[Task instructions] Any picture among the records should be left out, please; retype the rest exactly.

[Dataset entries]
+++++
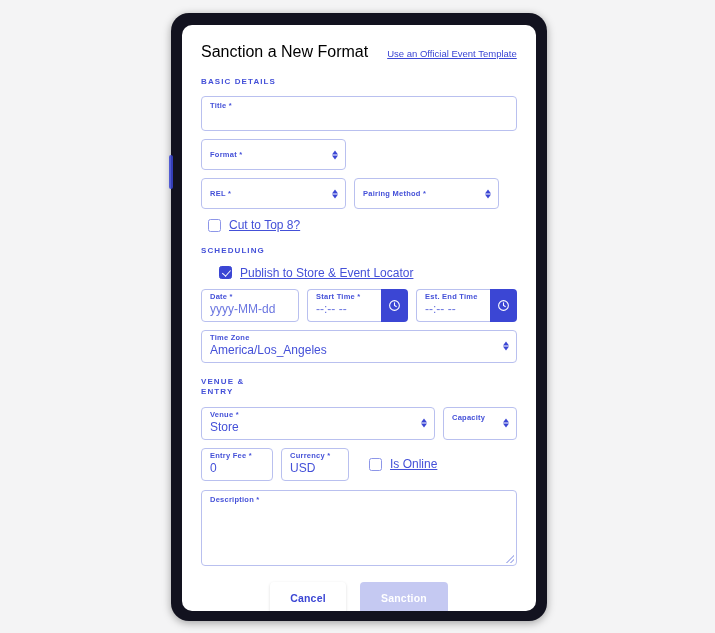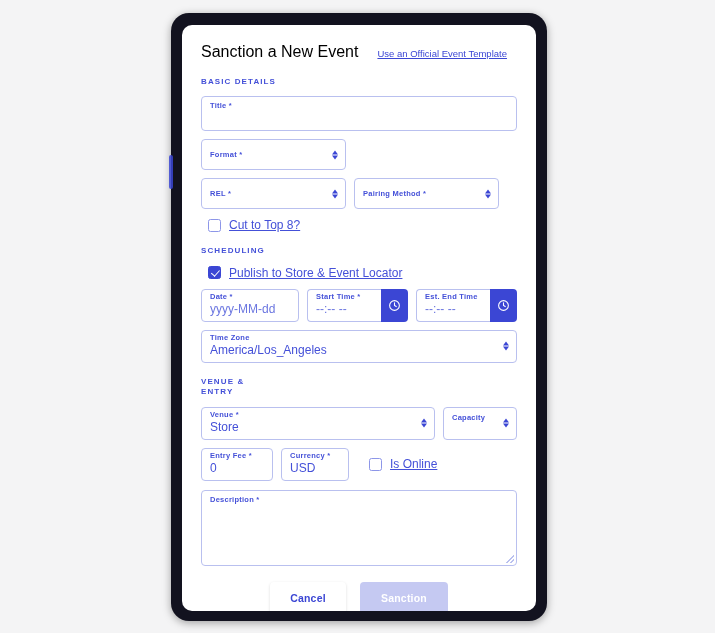--- a/index.html
+++ b/index.html
@@ -239,7 +239,7 @@
 <div id="app-card">
 
   <div id="form-header">
-    <div>Sanction a New Event</div>
+    <div>Sanction a New Format</div>
     <a id="template-link">Use an Official Event Template</a>
   </div>
 

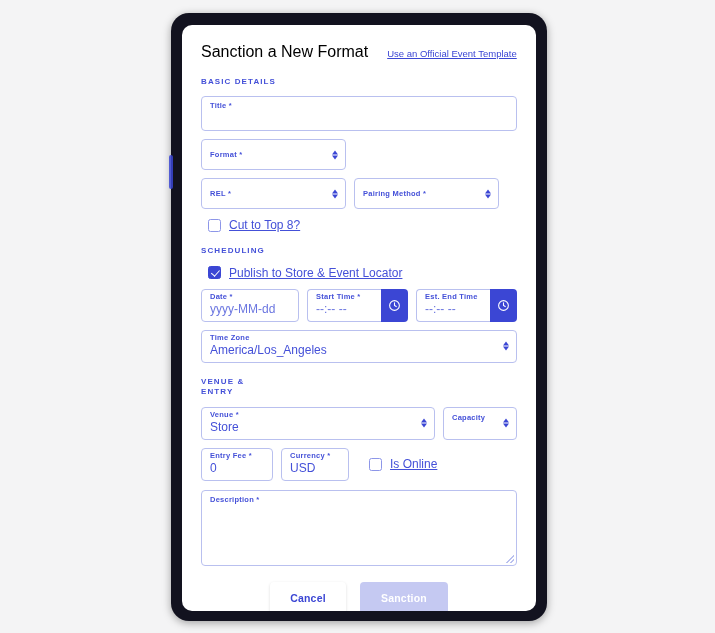--- a/index.html
+++ b/index.html
@@ -286,7 +286,7 @@
   <div class="section-block">
     <div class="section-heading">SCHEDULING</div>
 
-    <div class="check-row" style="margin-left:7px;margin-bottom:9px;">
+    <div class="check-row" style="margin-left:18px;margin-bottom:9px;">
       <span class="checkbox checked"></span>
       <span class="check-label">Publish to Store &amp; Event Locator</span>
     </div>

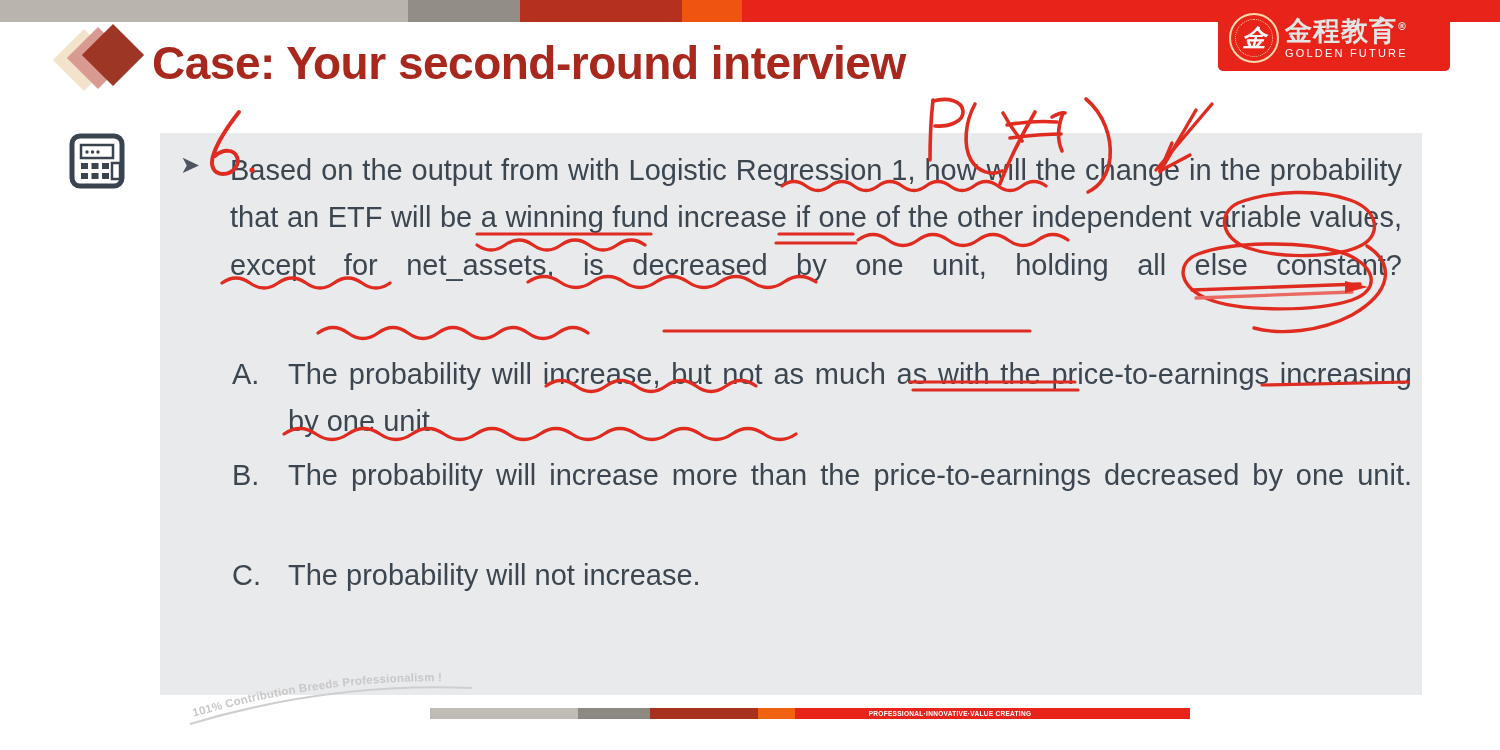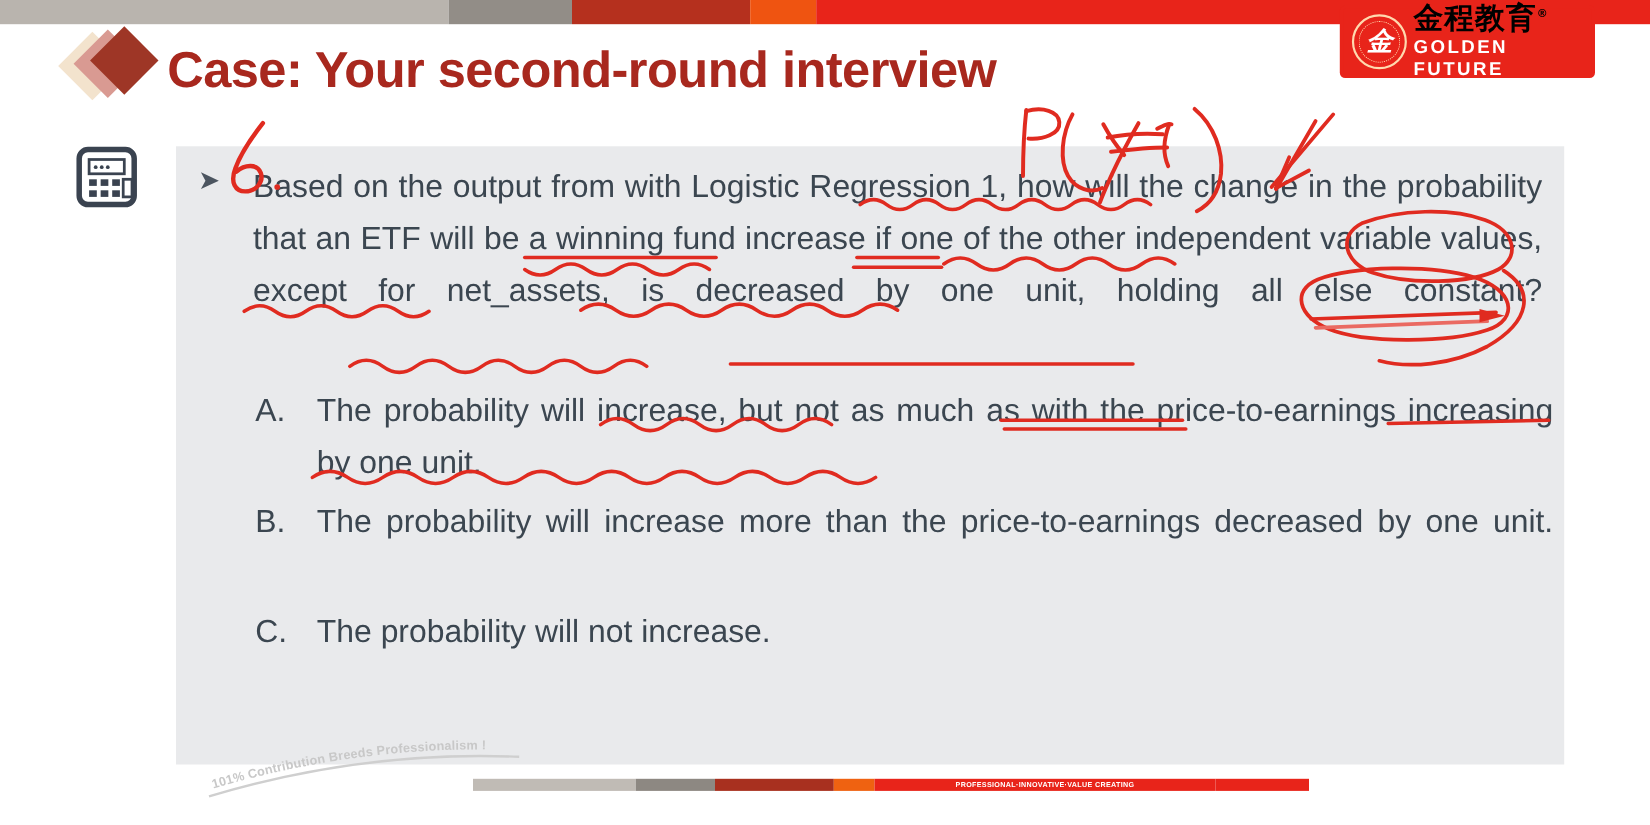--- a/index.html
+++ b/index.html
@@ -40,7 +40,7 @@
   }
   .logo-text{margin-left:6px;display:flex;flex-direction:column;justify-content:center;}
   .logo-cn{
-    color:#000000;font-size:27px;font-weight:bold;letter-spacing:1px;
+    color:#e5e5e5;font-size:27px;font-weight:bold;letter-spacing:1px;
     line-height:1.05;font-family:"DejaVu Sans",sans-serif;position:relative;
   }
   .logo-cn .reg{font-size:10px;vertical-align:super;}

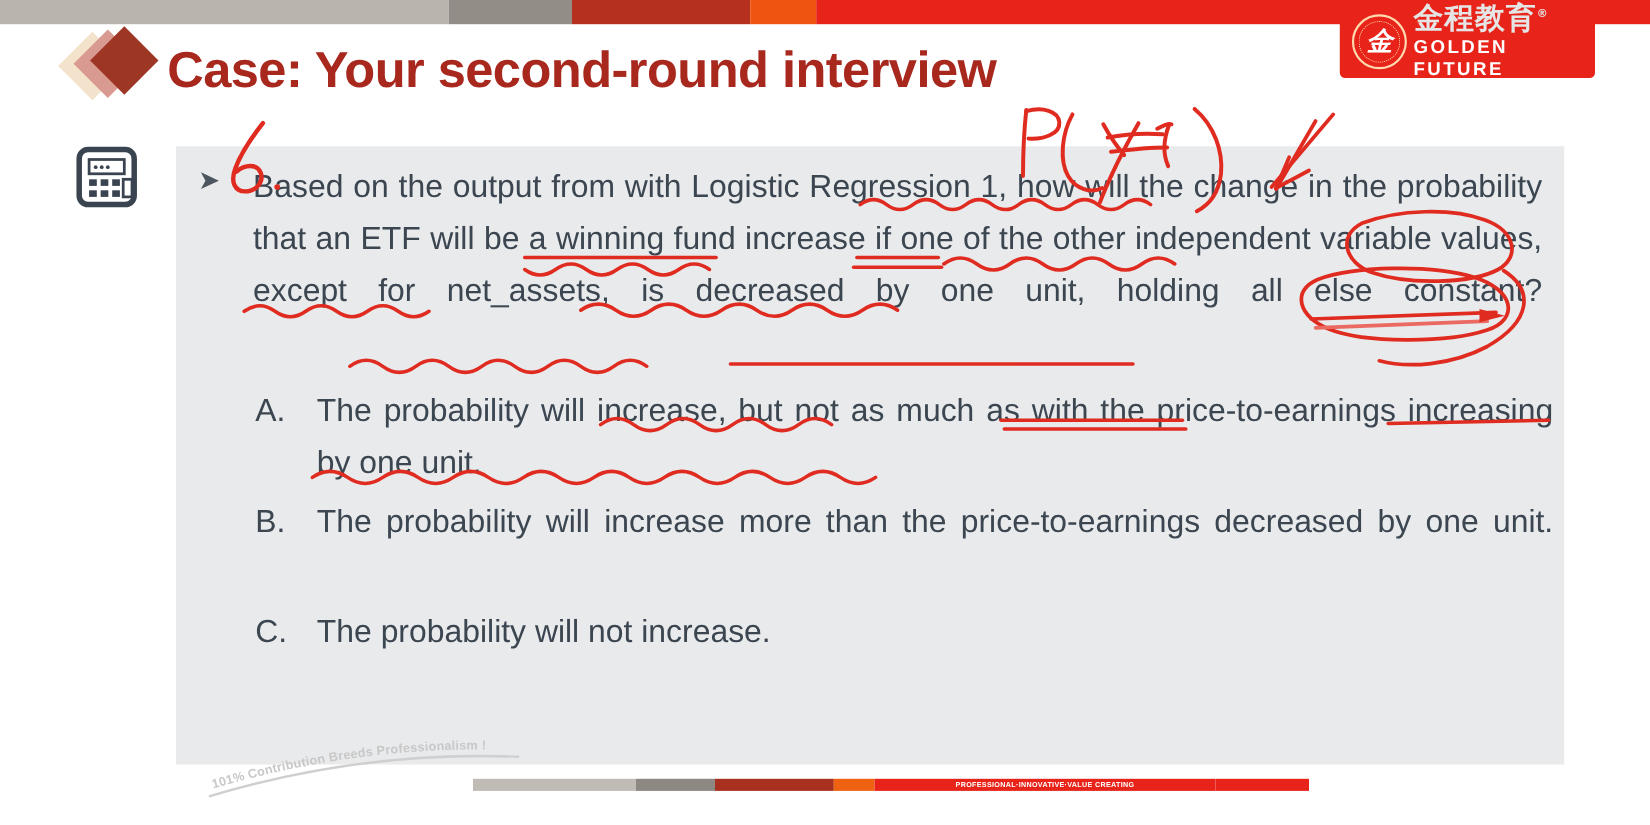--- a/index.html
+++ b/index.html
@@ -44,7 +44,7 @@
     line-height:1.05;font-family:"DejaVu Sans",sans-serif;position:relative;
   }
   .logo-cn .reg{font-size:10px;vertical-align:super;}
-  .logo-en{color:#ffffff;font-size:17px;letter-spacing:2.2px;font-weight:bold;margin-top:1px;}
+  .logo-en{color:#ffffff;font-size:11px;letter-spacing:2.2px;font-weight:normal;margin-top:1px;}
 
   
   .title-row{position:absolute;left:60px;top:28px;display:flex;align-items:flex-end;}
+++++
[Task solution]
--- a/index.html
+++ b/index.html
@@ -239,7 +239,7 @@
 <div id="app-card">
 
   <div id="form-header">
-    <div>Sanction a New Event</div>
+    <div>Sanction a New Format</div>
     <a id="template-link">Use an Official Event Template</a>
   </div>
 

--- a/index.html
+++ b/index.html
@@ -286,7 +286,7 @@
   <div class="section-block">
     <div class="section-heading">SCHEDULING</div>
 
-    <div class="check-row" style="margin-left:7px;margin-bottom:9px;">
+    <div class="check-row" style="margin-left:18px;margin-bottom:9px;">
       <span class="checkbox checked"></span>
       <span class="check-label">Publish to Store &amp; Event Locator</span>
     </div>

--- a/index.html
+++ b/index.html
@@ -40,7 +40,7 @@
   }
   .logo-text{margin-left:6px;display:flex;flex-direction:column;justify-content:center;}
   .logo-cn{
-    color:#000000;font-size:27px;font-weight:bold;letter-spacing:1px;
+    color:#e5e5e5;font-size:27px;font-weight:bold;letter-spacing:1px;
     line-height:1.05;font-family:"DejaVu Sans",sans-serif;position:relative;
   }
   .logo-cn .reg{font-size:10px;vertical-align:super;}

--- a/index.html
+++ b/index.html
@@ -44,7 +44,7 @@
     line-height:1.05;font-family:"DejaVu Sans",sans-serif;position:relative;
   }
   .logo-cn .reg{font-size:10px;vertical-align:super;}
-  .logo-en{color:#ffffff;font-size:17px;letter-spacing:2.2px;font-weight:bold;margin-top:1px;}
+  .logo-en{color:#ffffff;font-size:11px;letter-spacing:2.2px;font-weight:normal;margin-top:1px;}
 
   
   .title-row{position:absolute;left:60px;top:28px;display:flex;align-items:flex-end;}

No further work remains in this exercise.